— YOUR TASK —
Exactly the lines from the one with "(spør om tilgang)" through the end of the records below are to be output, the first and last included, and no others.
= = = = =
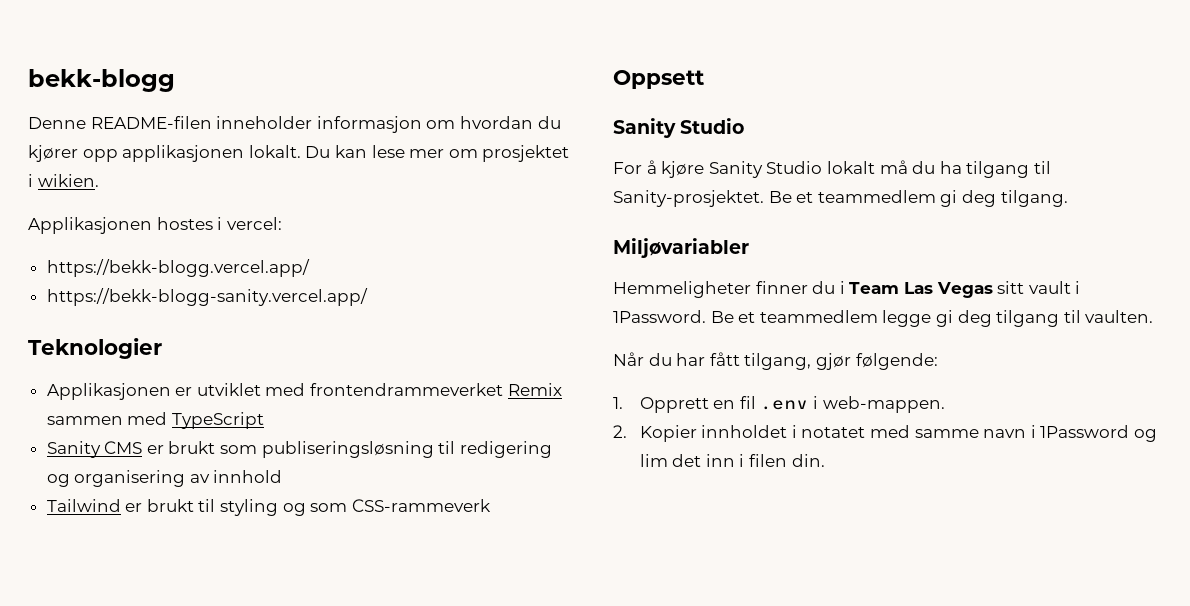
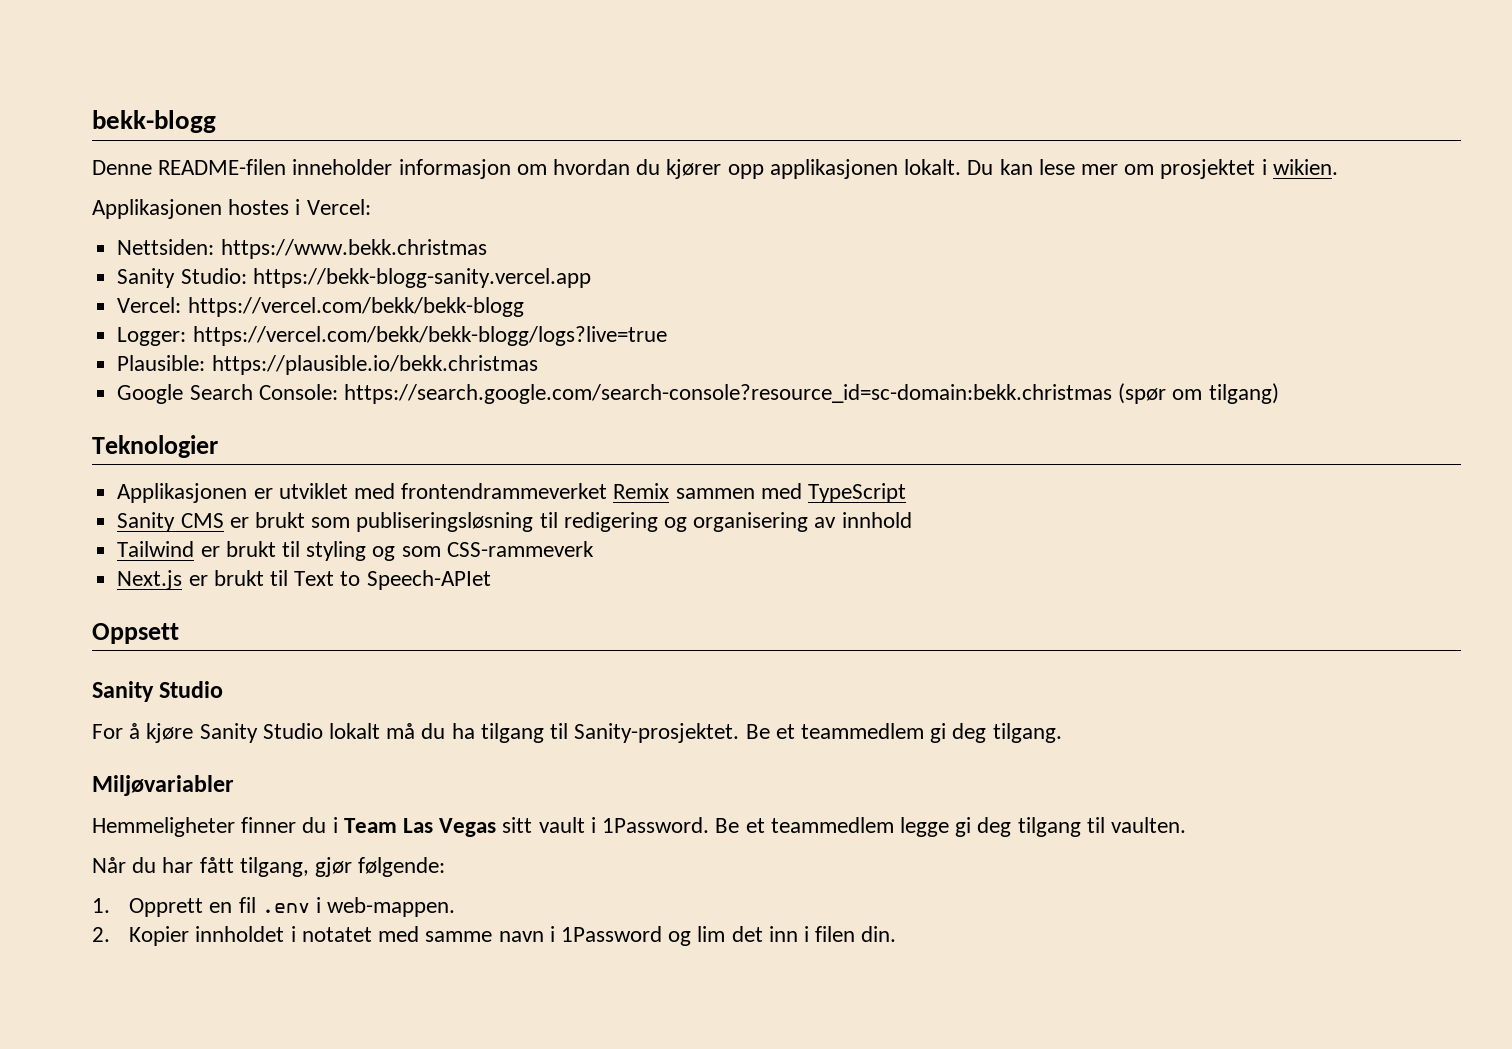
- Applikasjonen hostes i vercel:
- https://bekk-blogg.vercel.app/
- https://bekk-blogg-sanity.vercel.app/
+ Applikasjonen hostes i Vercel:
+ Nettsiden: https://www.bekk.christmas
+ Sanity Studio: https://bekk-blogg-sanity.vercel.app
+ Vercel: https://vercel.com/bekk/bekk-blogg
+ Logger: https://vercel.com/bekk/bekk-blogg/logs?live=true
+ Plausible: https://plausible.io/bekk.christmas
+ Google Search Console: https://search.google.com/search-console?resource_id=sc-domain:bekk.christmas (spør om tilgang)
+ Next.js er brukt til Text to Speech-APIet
= = = = =
— EXERCISE OUTPUT —
+ Google Search Console: https://search.google.com/search-console?resource_id=sc-domain:bekk.christmas (spør om tilgang)
+ Next.js er brukt til Text to Speech-APIet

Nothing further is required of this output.